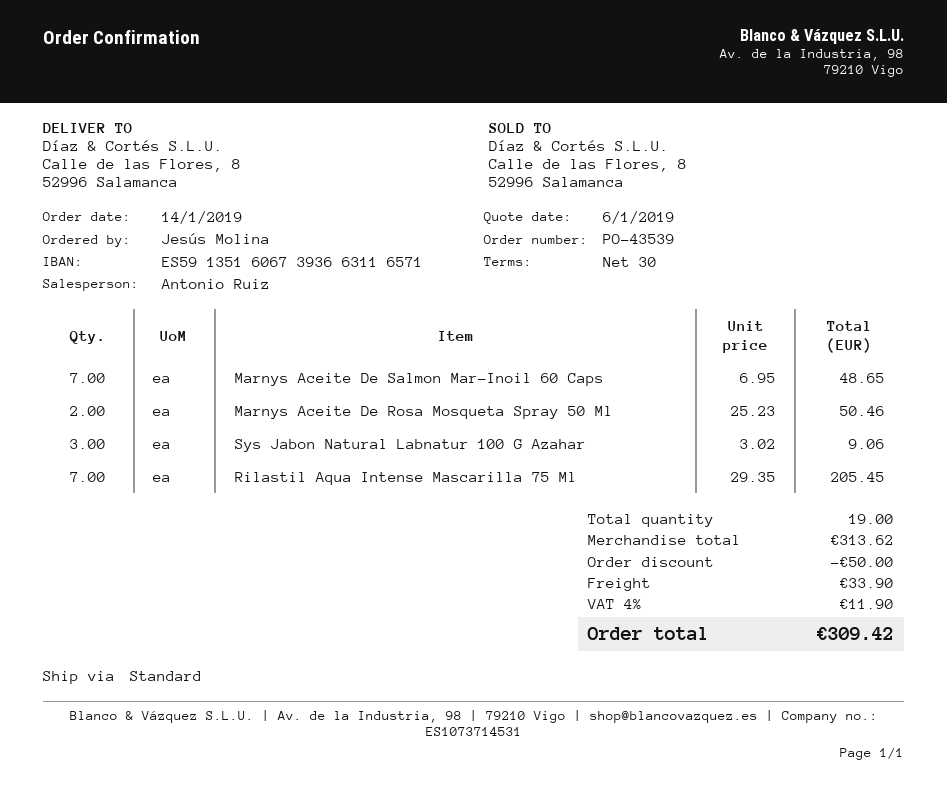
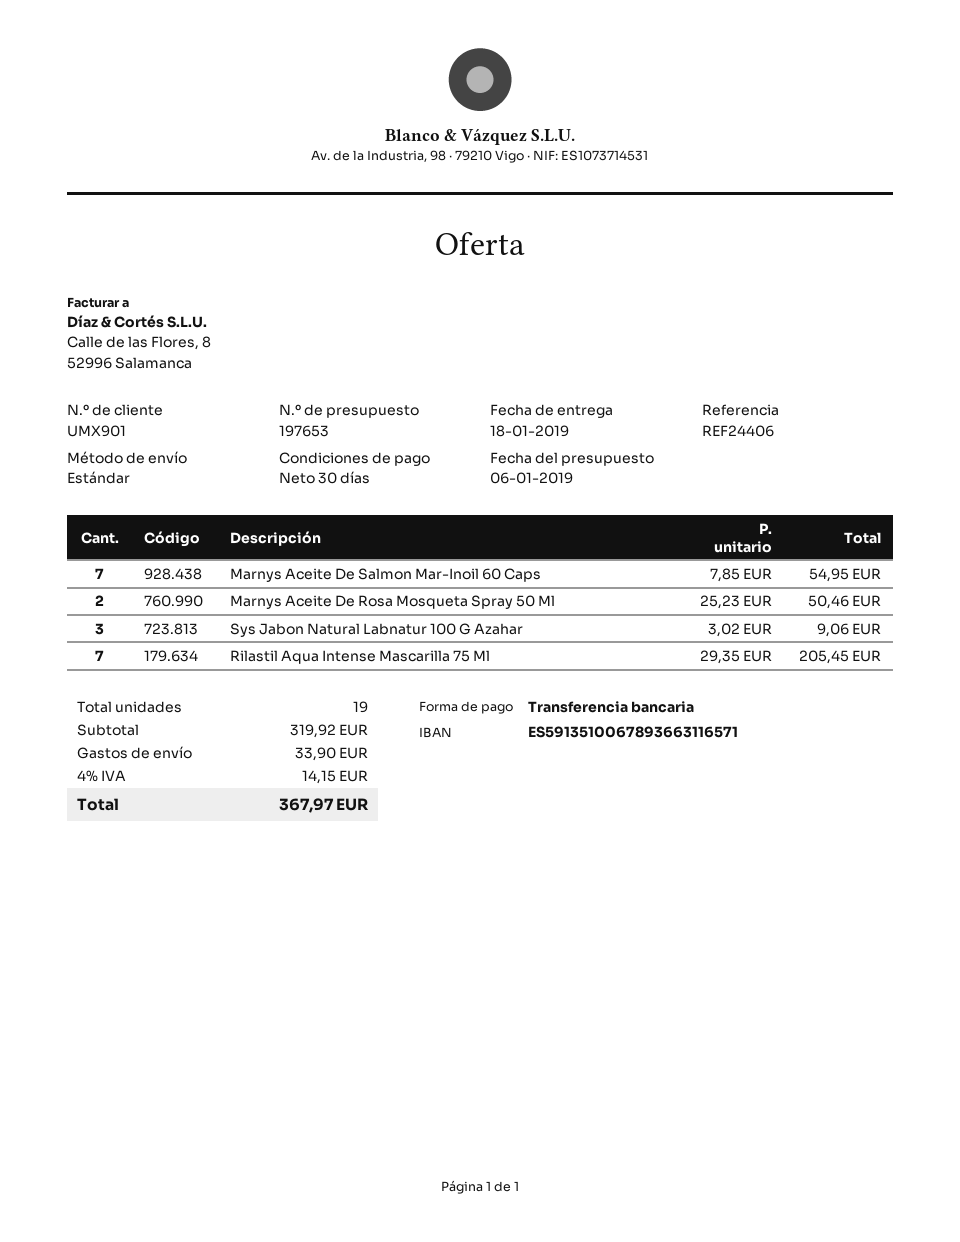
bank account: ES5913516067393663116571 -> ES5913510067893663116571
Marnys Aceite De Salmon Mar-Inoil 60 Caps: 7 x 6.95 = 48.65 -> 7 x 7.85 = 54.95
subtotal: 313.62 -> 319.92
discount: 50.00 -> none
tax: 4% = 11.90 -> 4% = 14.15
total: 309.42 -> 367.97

--

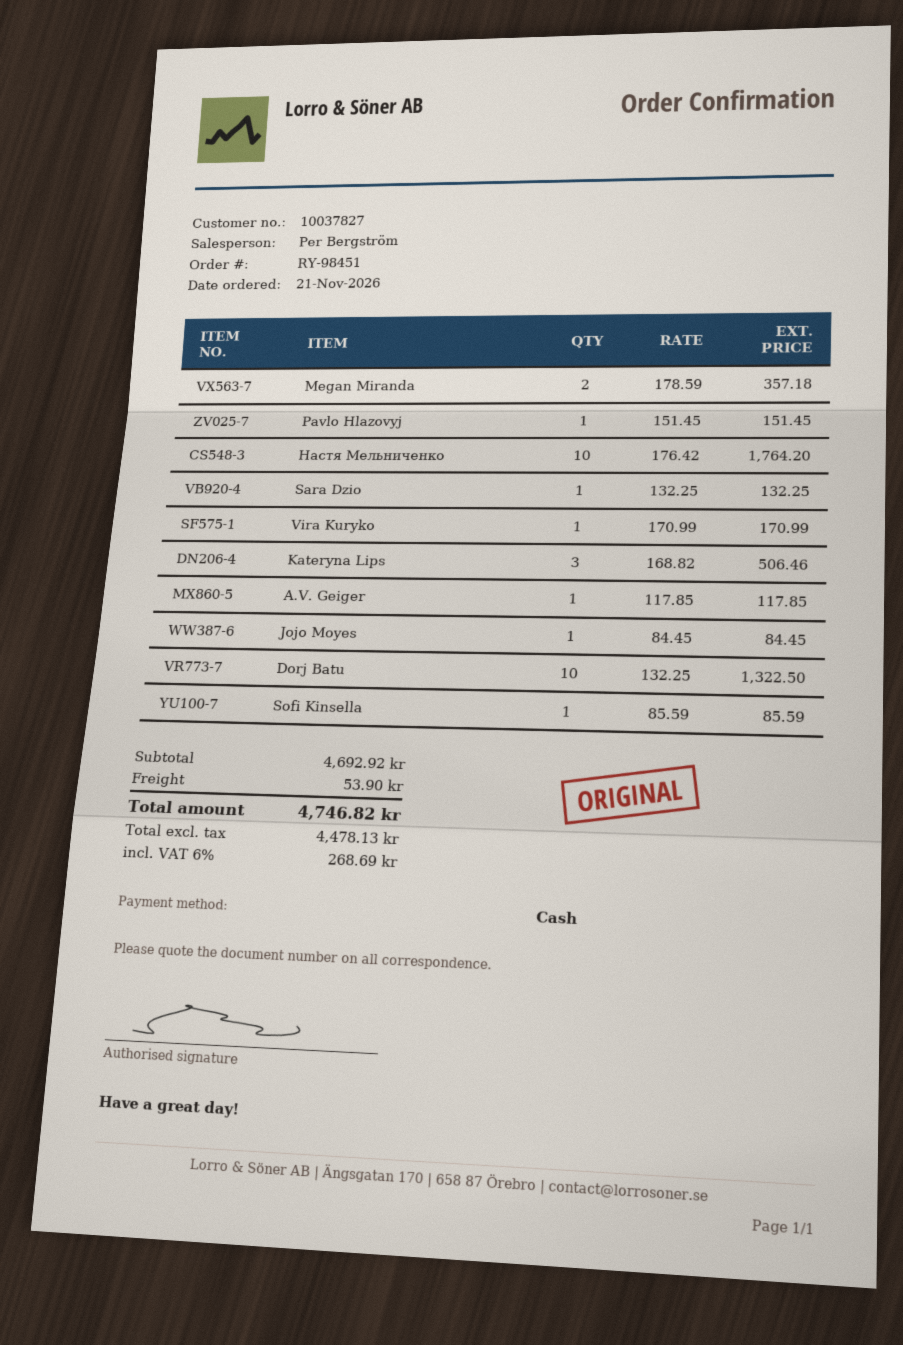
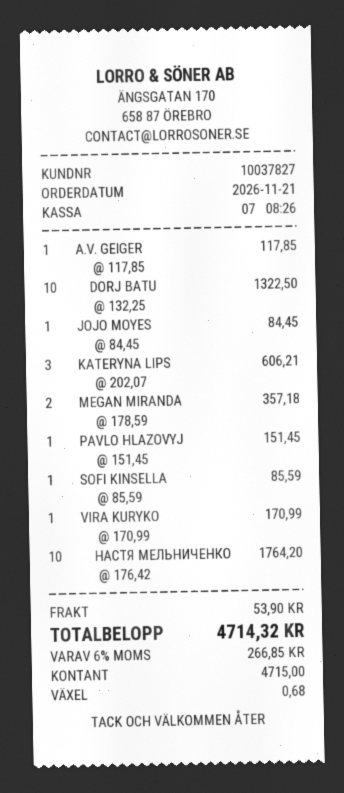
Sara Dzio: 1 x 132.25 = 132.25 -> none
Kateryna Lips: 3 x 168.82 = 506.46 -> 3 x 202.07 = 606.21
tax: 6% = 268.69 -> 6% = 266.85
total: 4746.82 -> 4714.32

• What is required
The range runs from the line above containing "bank account: ES5913516067393663116571" to the line containing "total: 309.42 -> 367.97", inclusive. Restate those lines word for word and no others.

• Exercise response
bank account: ES5913516067393663116571 -> ES5913510067893663116571
Marnys Aceite De Salmon Mar-Inoil 60 Caps: 7 x 6.95 = 48.65 -> 7 x 7.85 = 54.95
subtotal: 313.62 -> 319.92
discount: 50.00 -> none
tax: 4% = 11.90 -> 4% = 14.15
total: 309.42 -> 367.97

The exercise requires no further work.